Risks of a blanket bailout

The $700-billion bailout plan proposed by US treasury secretary Henry Paulson is bad in principle and will create more problems in the long term than the short term fixes it offers. By Shivshanker Verma

The day after he announced the $700-billion bailout plan, US treasury secretary Henry Paulson did a series of interviews to drum up support for the plan. Like most politicians, he blamed the excesses of Wall Street for the crisis.

Paulson talked about "bad lending practices", "irresponsible borrowing", "irresponsible lending", "overly complex securities" and "rating agency failures". At the hearing before the US Congress to present the plan, Paulson even said "it is embarrassing to look at this".

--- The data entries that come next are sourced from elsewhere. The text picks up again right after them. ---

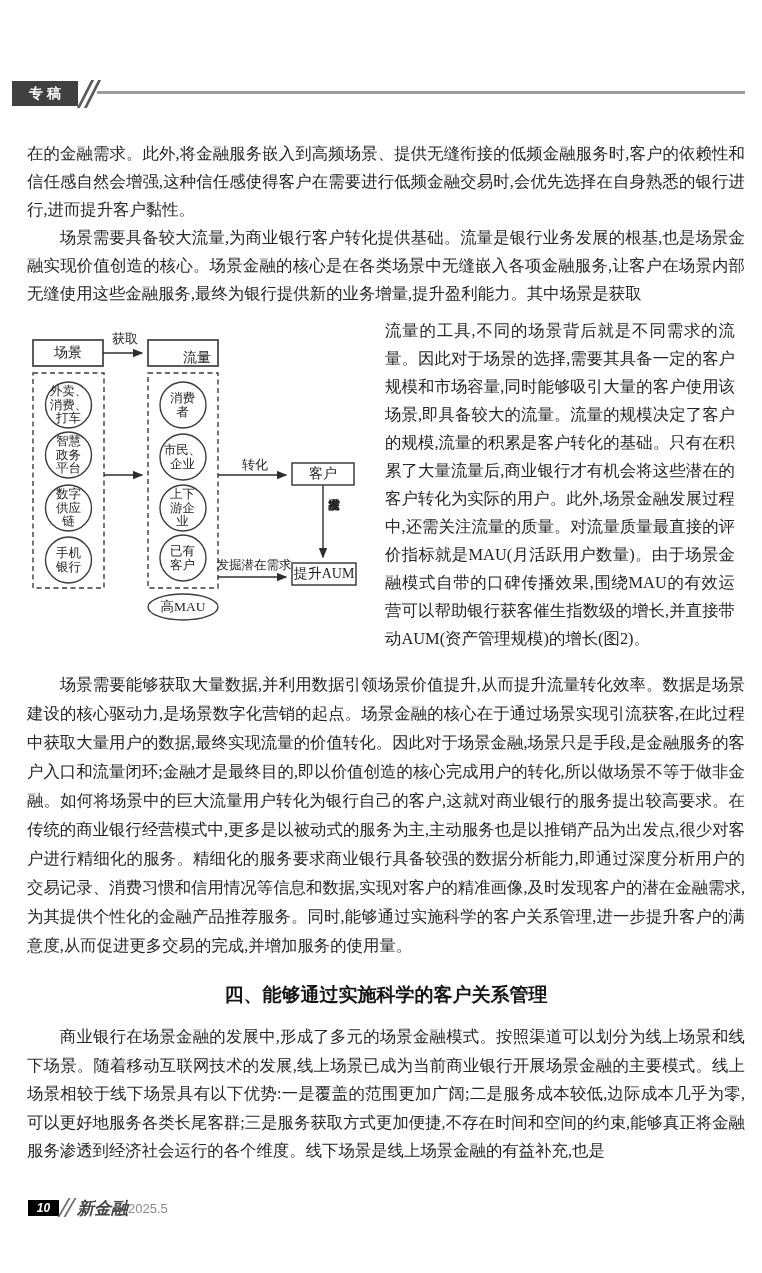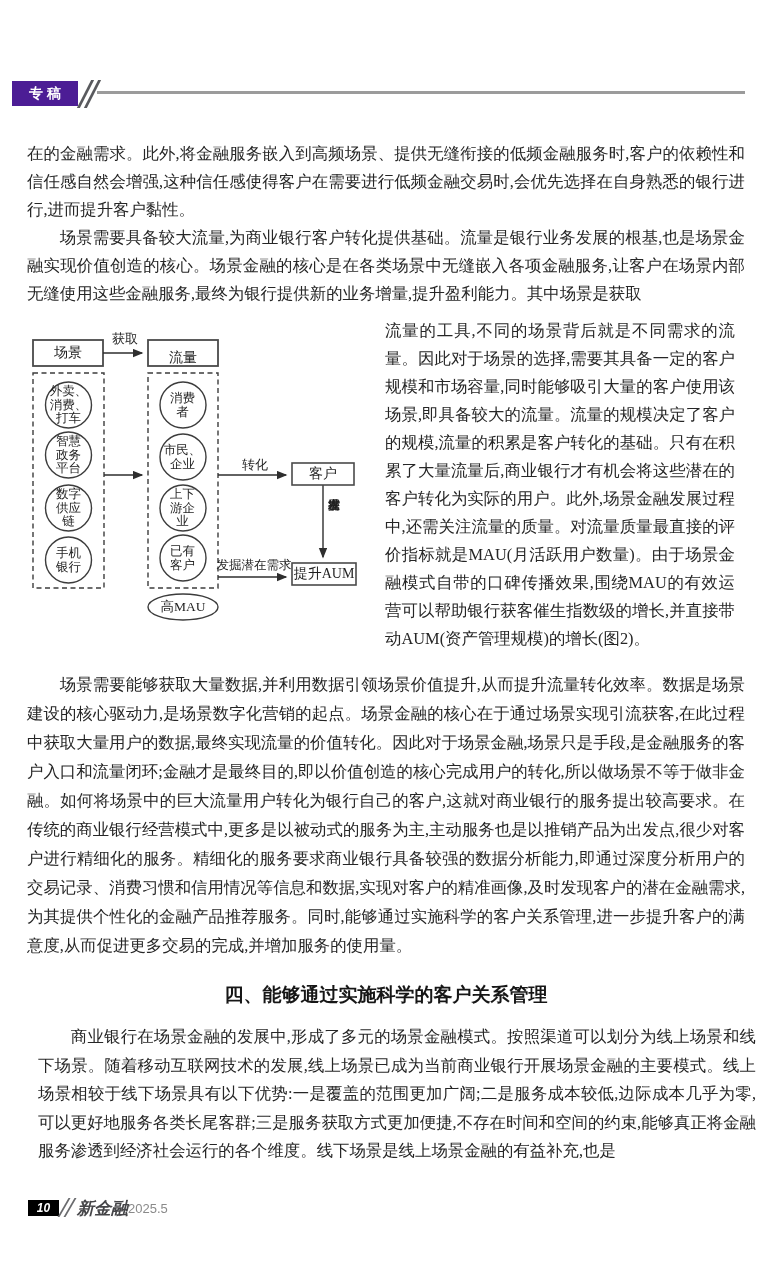--- a/index.html
+++ b/index.html
@@ -11,7 +11,7 @@
   
   .tag-box{
     position:absolute;left:12px;top:81px;width:66px;height:25px;
-    background:#4c1d95;color:#fff;display:flex;align-items:center;justify-content:center;
+    background:#404040;color:#fff;display:flex;align-items:center;justify-content:center;
     font-family:"Liberation Sans","DejaVu Sans",sans-serif;font-weight:bold;
     font-size:14px;letter-spacing:4px;text-indent:4px;
   }

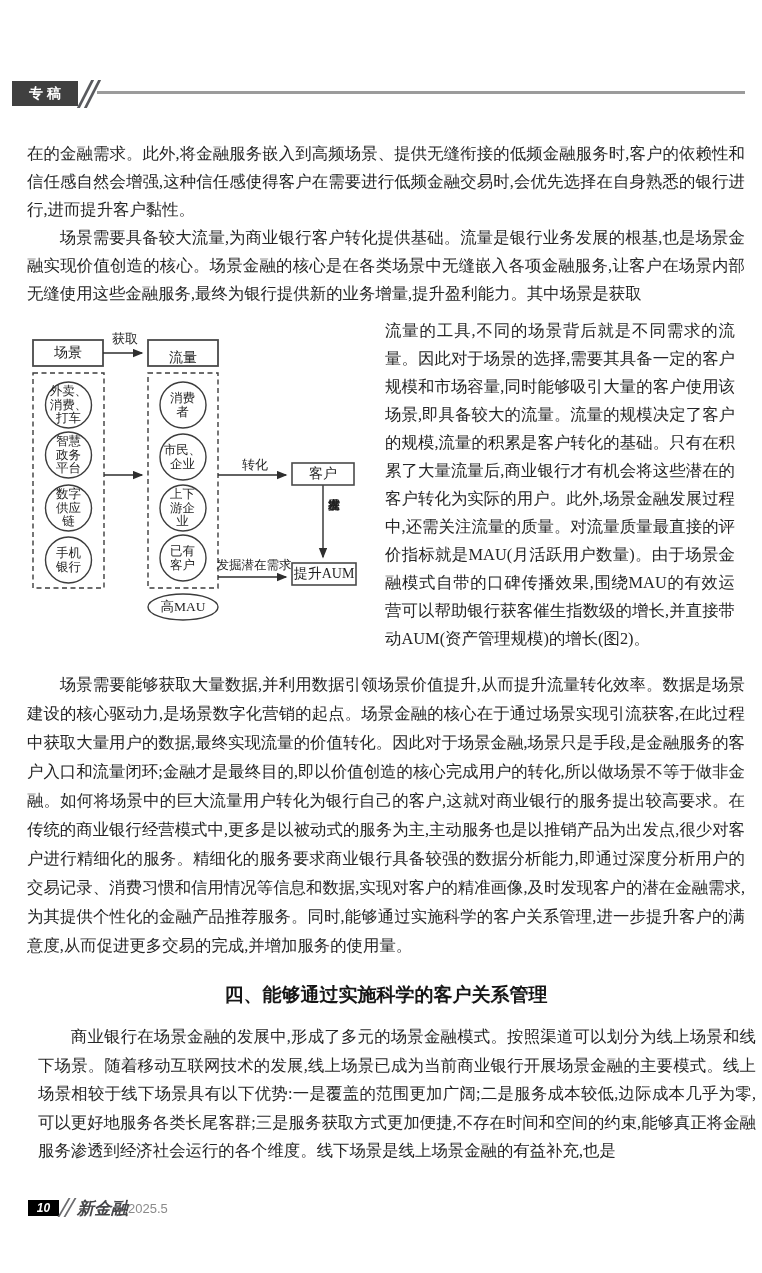--- a/index.html
+++ b/index.html
@@ -127,7 +127,7 @@
     </svg>
 
     <div class="fig-label node-label" style="left:8px;top:10px;width:70px;height:26px;">场景</div>
-    <div class="fig-label node-label" style="left:123px;top:10px;width:70px;height:36px;">流量</div>
+    <div class="fig-label node-label" style="left:137px;top:10px;width:70px;height:36px;">流量</div>
     <div class="fig-label arrow-label" style="left:75px;top:1px;width:50px;height:16px;">获取</div>
 
     <div class="fig-label circle-label" style="left:20px;top:52px;width:47px;height:47px;">外卖、

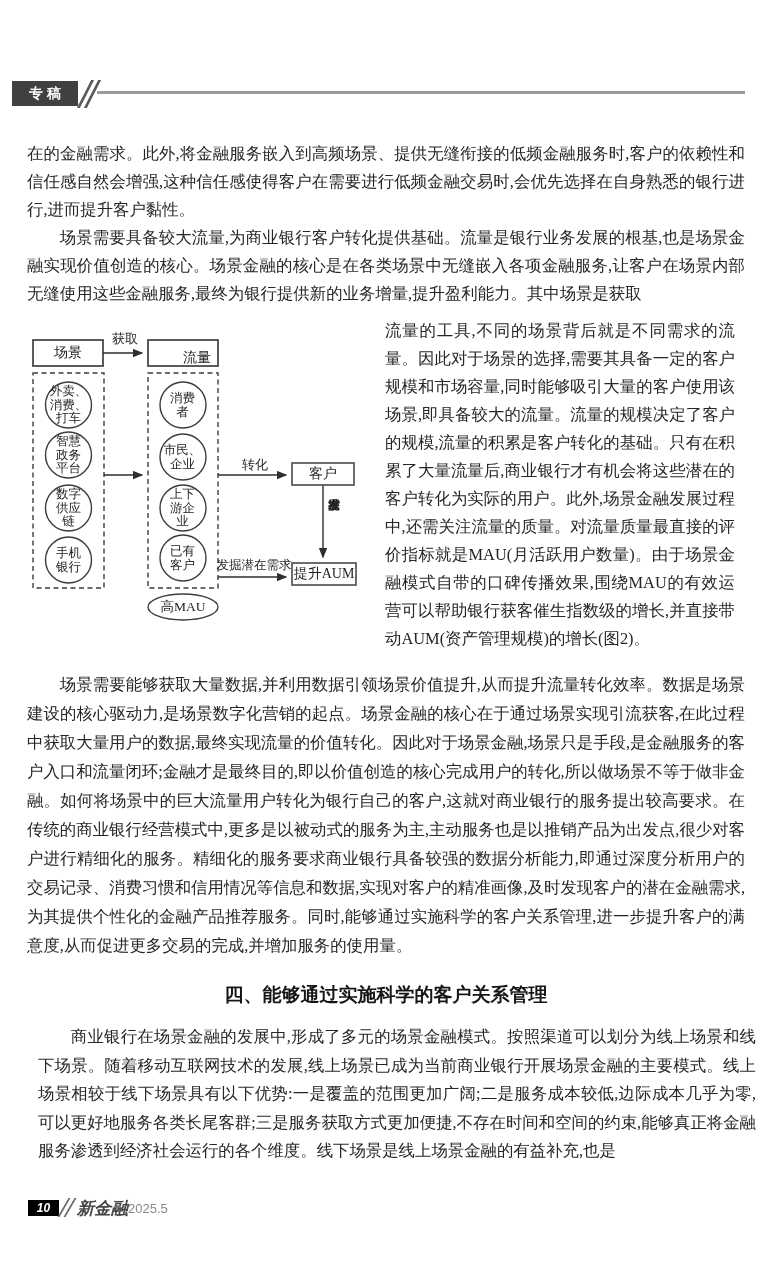--- a/index.html
+++ b/index.html
@@ -88,7 +88,7 @@
   <div id="p2col" class="para" style="top:317px;">流量的工具,不同的场景背后就是不同需求的流量。因此对于场景的选择,需要其具备一定的客户规模和市场容量,同时能够吸引大量的客户使用该场景,即具备较大的流量。流量的规模决定了客户的规模,流量的积累是客户转化的基础。只有在积累了大量流量后,商业银行才有机会将这些潜在的客户转化为实际的用户。此外,场景金融发展过程中,还需关注流量的质量。对流量质量最直接的评价指标就是MAU(月活跃用户数量)。由于场景金融模式自带的口碑传播效果,围绕MAU的有效运营可以帮助银行获客催生指数级的增长,并直接带动AUM(资产管理规模)的增长(图2)。</div>
   <div id="p3" class="para indent" style="top:670px;">场景需要能够获取大量数据,并利用数据引领场景价值提升,从而提升流量转化效率。数据是场景建设的核心驱动力,是场景数字化营销的起点。场景金融的核心在于通过场景实现引流获客,在此过程中获取大量用户的数据,最终实现流量的价值转化。因此对于场景金融,场景只是手段,是金融服务的客户入口和流量闭环;金融才是最终目的,即以价值创造的核心完成用户的转化,所以做场景不等于做非金融。如何将场景中的巨大流量用户转化为银行自己的客户,这就对商业银行的服务提出较高要求。在传统的商业银行经营模式中,更多是以被动式的服务为主,主动服务也是以推销产品为出发点,很少对客户进行精细化的服务。精细化的服务要求商业银行具备较强的数据分析能力,即通过深度分析用户的交易记录、消费习惯和信用情况等信息和数据,实现对客户的精准画像,及时发现客户的潜在金融需求,为其提供个性化的金融产品推荐服务。同时,能够通过实施科学的客户关系管理,进一步提升客户的满意度,从而促进更多交易的完成,并增加服务的使用量。</div>
   <div class="section-heading">四、能够通过实施科学的客户关系管理</div>
-  <div id="p4" class="para indent" style="top:1023px;margin-left:11px;">商业银行在场景金融的发展中,形成了多元的场景金融模式。按照渠道可以划分为线上场景和线下场景。随着移动互联网技术的发展,线上场景已成为当前商业银行开展场景金融的主要模式。线上场景相较于线下场景具有以下优势:一是覆盖的范围更加广阔;二是服务成本较低,边际成本几乎为零,可以更好地服务各类长尾客群;三是服务获取方式更加便捷,不存在时间和空间的约束,能够真正将金融服务渗透到经济社会运行的各个维度。线下场景是线上场景金融的有益补充,也是</div>
+  <div id="p4" class="para indent" style="top:1023px;">商业银行在场景金融的发展中,形成了多元的场景金融模式。按照渠道可以划分为线上场景和线下场景。随着移动互联网技术的发展,线上场景已成为当前商业银行开展场景金融的主要模式。线上场景相较于线下场景具有以下优势:一是覆盖的范围更加广阔;二是服务成本较低,边际成本几乎为零,可以更好地服务各类长尾客群;三是服务获取方式更加便捷,不存在时间和空间的约束,能够真正将金融服务渗透到经济社会运行的各个维度。线下场景是线上场景金融的有益补充,也是</div>
 
   <div class="figure">
     <svg width="340" height="325" viewBox="0 0 340 325">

That was quite rich from Henry Paulson who was, until as recently as 2006, the CEO of the firm that was the most profitable during the boom - Goldman Sachs. He presided over the firm during those golden years when the huge explosion in credit derivatives brought unprecedented riches to Wall Street. He didn't realise the risks inherent in the system then, but does very clearly now.

Not only that, he left the firm for the government at the peak of the boom. In other words, he managed a perfect bailout for himself back in 2006. Now, he wants to offer a bailout to the rest of the world.

The bailout plan from Paulson has something for everyone to criticise, except maybe the bankers who will be the biggest beneficiaries.

It is bad in principle and will create more problems in the long term than the short-term fixes it offers.